Before-and-after page screenshots:
= = = = =

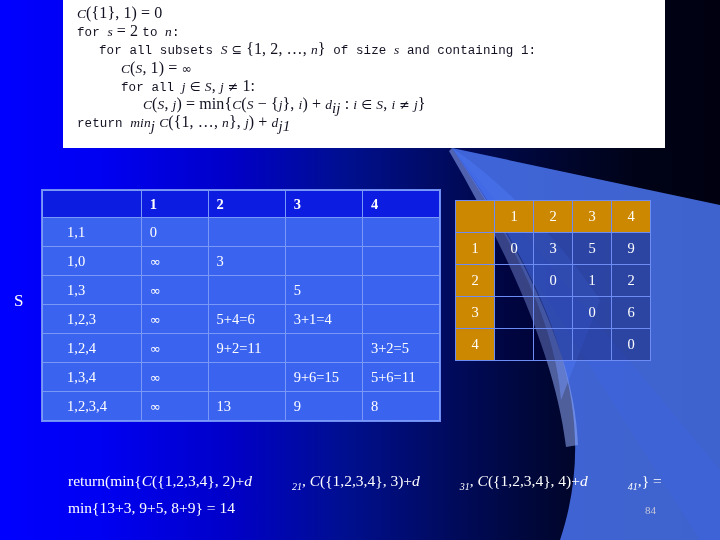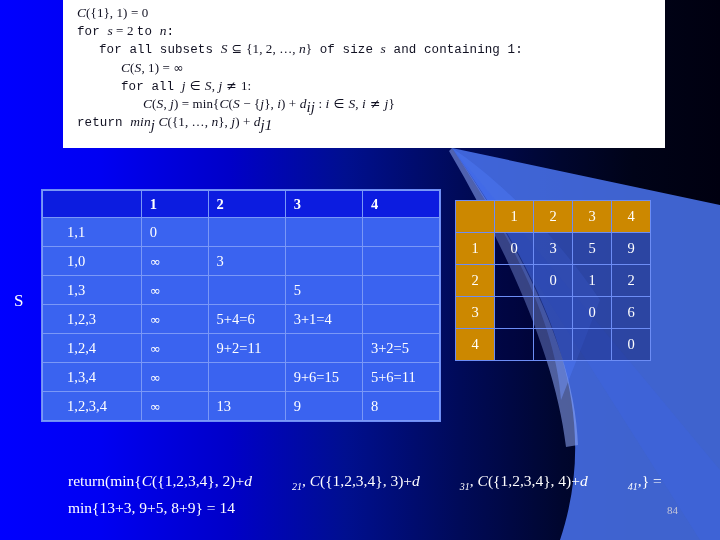--- a/index.html
+++ b/index.html
@@ -52,7 +52,7 @@
   }
   .code-line { height: 18.2px; }
   .mathit { font-family: "Liberation Serif", serif; font-style: italic; font-size: 13.5px; }
-  .mathrm { font-family: "Liberation Serif", serif; font-style: normal; font-size: 13px; }
+  .mathrm { font-family: "Liberation Serif", serif; font-style: normal; font-size: 16px; }
   .mathsym { font-family: "DejaVu Sans", sans-serif; font-style: normal; font-size: 12.5px; }
   sub.mi { font-family: "Liberation Serif", serif; font-style: italic; font-size: 15px; }
 

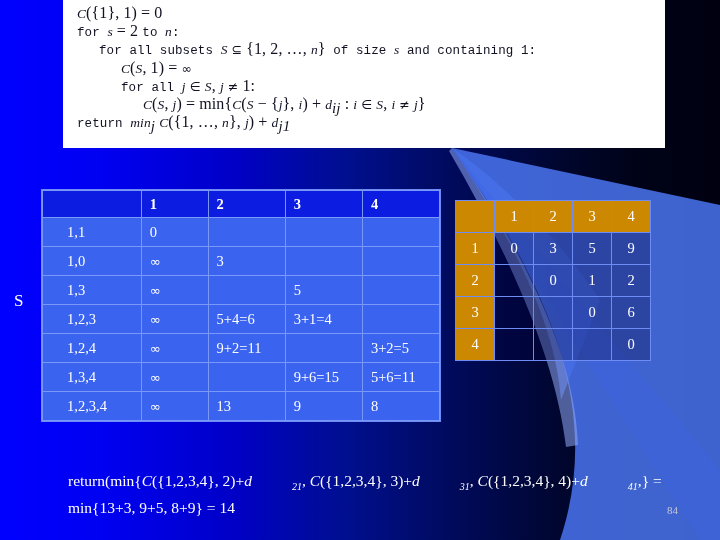--- a/index.html
+++ b/index.html
@@ -143,7 +143,6 @@
     color: #c8c8d8;
     font-size: 11px;
     font-family: "Liberation Serif", serif;
-    margin-left: 22px;
   }
 </style>
 </head>

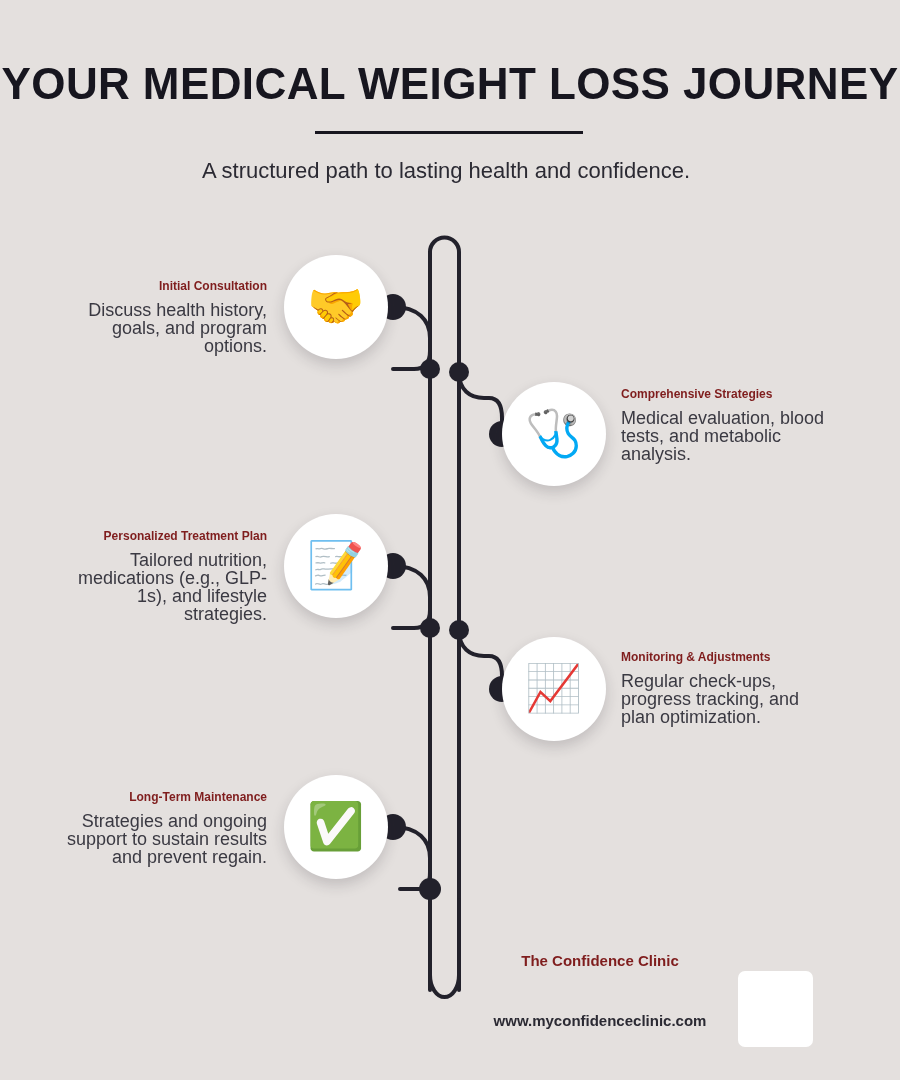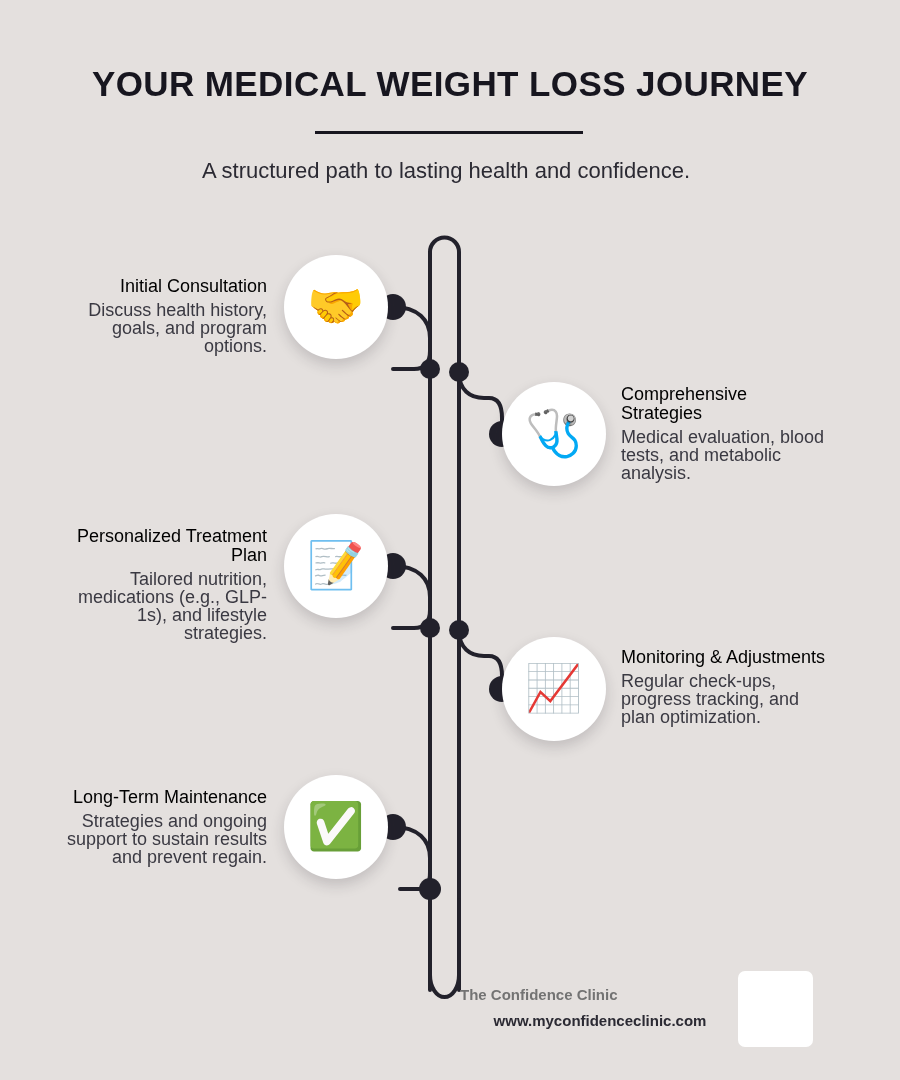--- a/index.html
+++ b/index.html
@@ -18,7 +18,7 @@
   .title{
     margin:0;
     position:absolute;top:62px;left:0;width:900px;
-    font-size:35px;font-weight:bold;
+    font-size:44px;font-weight:bold;
     letter-spacing:0.4px;
     color:#17161F;
     text-transform:uppercase;

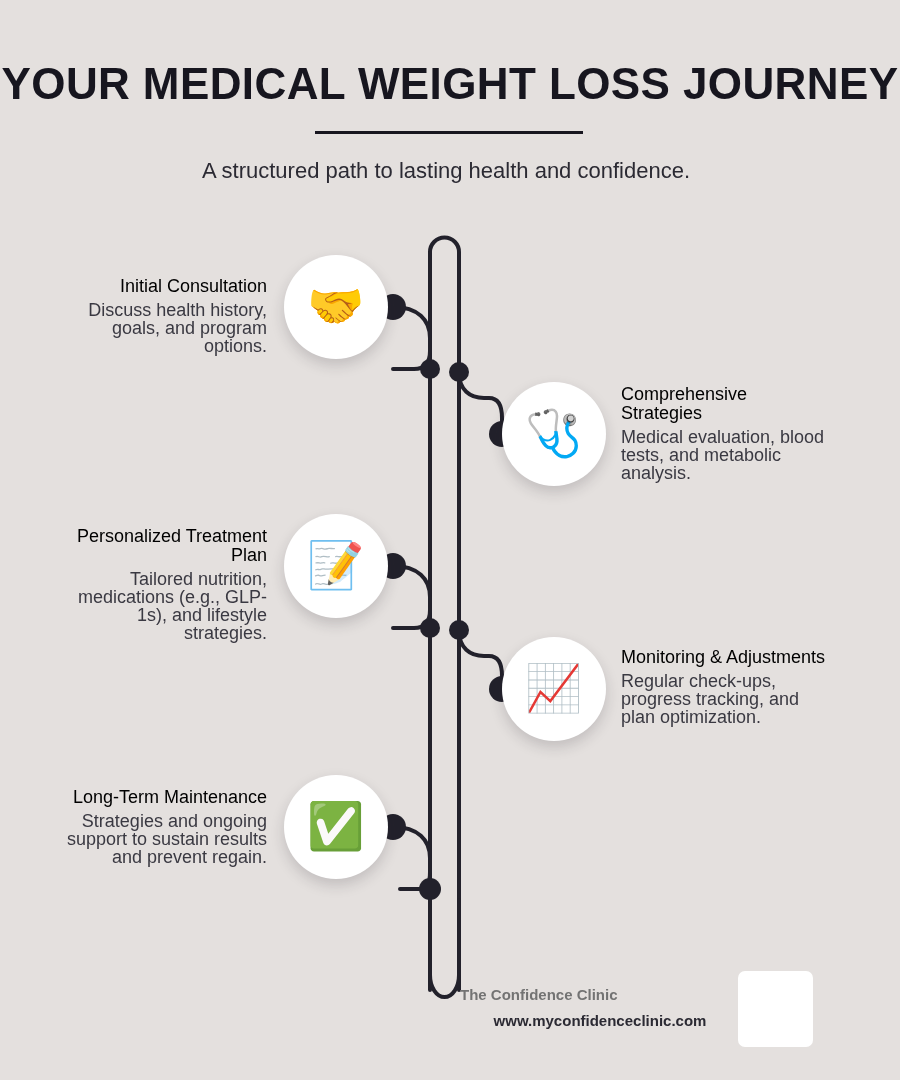--- a/index.html
+++ b/index.html
@@ -55,7 +55,7 @@
   .step-text.left{text-align:right;}
   .step-text.right{text-align:left;}
   .step-title{
-    font-size:18px;font-weight:normal;color:#000000;
+    font-size:12px;font-weight:bold;color:#7f1d1d;
     line-height:19px;margin:0 0 5px 0;
   }
   .step-desc{

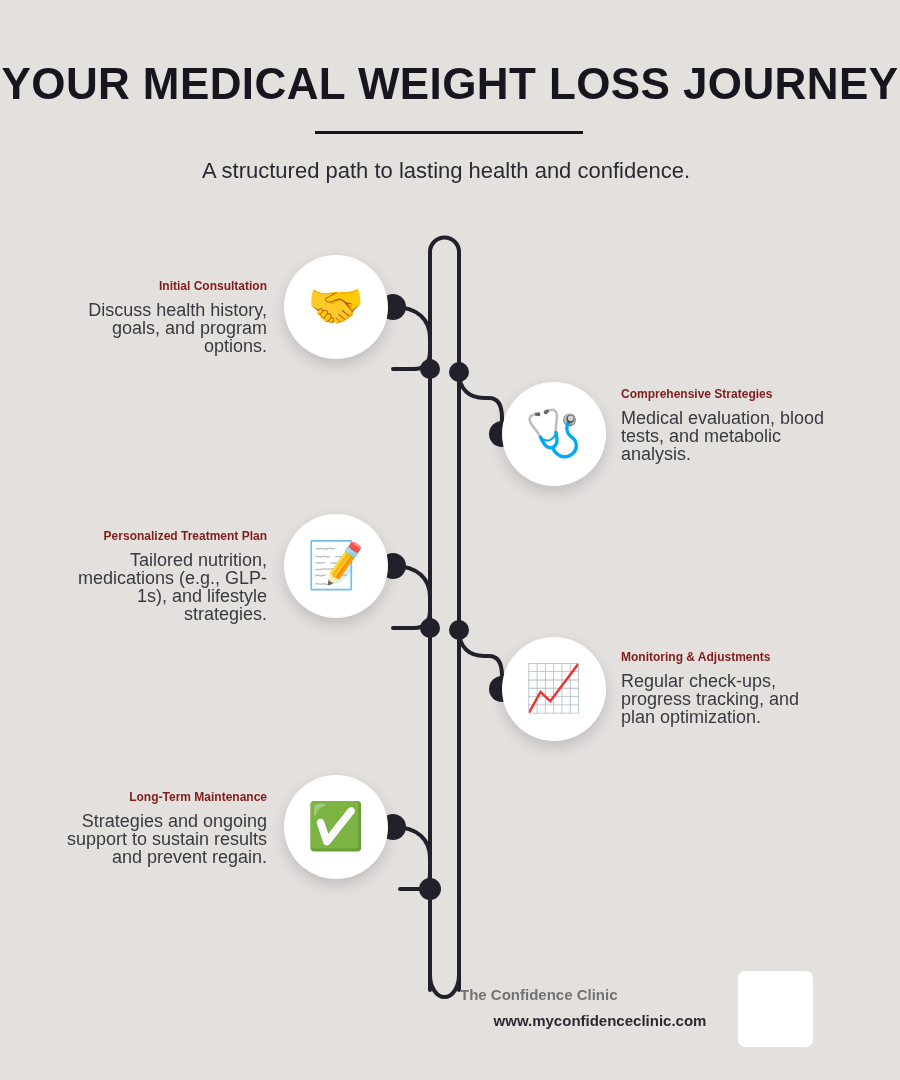--- a/index.html
+++ b/index.html
@@ -65,8 +65,8 @@
 
   
   .footer-name{
-    position:absolute;left:460px;top:986px;width:280px;
-    font-size:15px;font-weight:bold;color:#737373;
+    position:absolute;left:460px;top:952px;width:280px;
+    text-align:center;font-size:15px;font-weight:bold;color:#7f1d1d;
   }
   .footer-url{
     position:absolute;left:460px;top:1012px;width:280px;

= = = = =

Exercise: All of the lines above should be printed exactly, minus the pictures.

Output for this exercise:
--- a/index.html
+++ b/index.html
@@ -52,7 +52,7 @@
   }
   .code-line { height: 18.2px; }
   .mathit { font-family: "Liberation Serif", serif; font-style: italic; font-size: 13.5px; }
-  .mathrm { font-family: "Liberation Serif", serif; font-style: normal; font-size: 13px; }
+  .mathrm { font-family: "Liberation Serif", serif; font-style: normal; font-size: 16px; }
   .mathsym { font-family: "DejaVu Sans", sans-serif; font-style: normal; font-size: 12.5px; }
   sub.mi { font-family: "Liberation Serif", serif; font-style: italic; font-size: 15px; }
 

--- a/index.html
+++ b/index.html
@@ -143,7 +143,6 @@
     color: #c8c8d8;
     font-size: 11px;
     font-family: "Liberation Serif", serif;
-    margin-left: 22px;
   }
 </style>
 </head>

--- a/index.html
+++ b/index.html
@@ -18,7 +18,7 @@
   .title{
     margin:0;
     position:absolute;top:62px;left:0;width:900px;
-    font-size:35px;font-weight:bold;
+    font-size:44px;font-weight:bold;
     letter-spacing:0.4px;
     color:#17161F;
     text-transform:uppercase;

--- a/index.html
+++ b/index.html
@@ -55,7 +55,7 @@
   .step-text.left{text-align:right;}
   .step-text.right{text-align:left;}
   .step-title{
-    font-size:18px;font-weight:normal;color:#000000;
+    font-size:12px;font-weight:bold;color:#7f1d1d;
     line-height:19px;margin:0 0 5px 0;
   }
   .step-desc{

--- a/index.html
+++ b/index.html
@@ -65,8 +65,8 @@
 
   
   .footer-name{
-    position:absolute;left:460px;top:986px;width:280px;
-    font-size:15px;font-weight:bold;color:#737373;
+    position:absolute;left:460px;top:952px;width:280px;
+    text-align:center;font-size:15px;font-weight:bold;color:#7f1d1d;
   }
   .footer-url{
     position:absolute;left:460px;top:1012px;width:280px;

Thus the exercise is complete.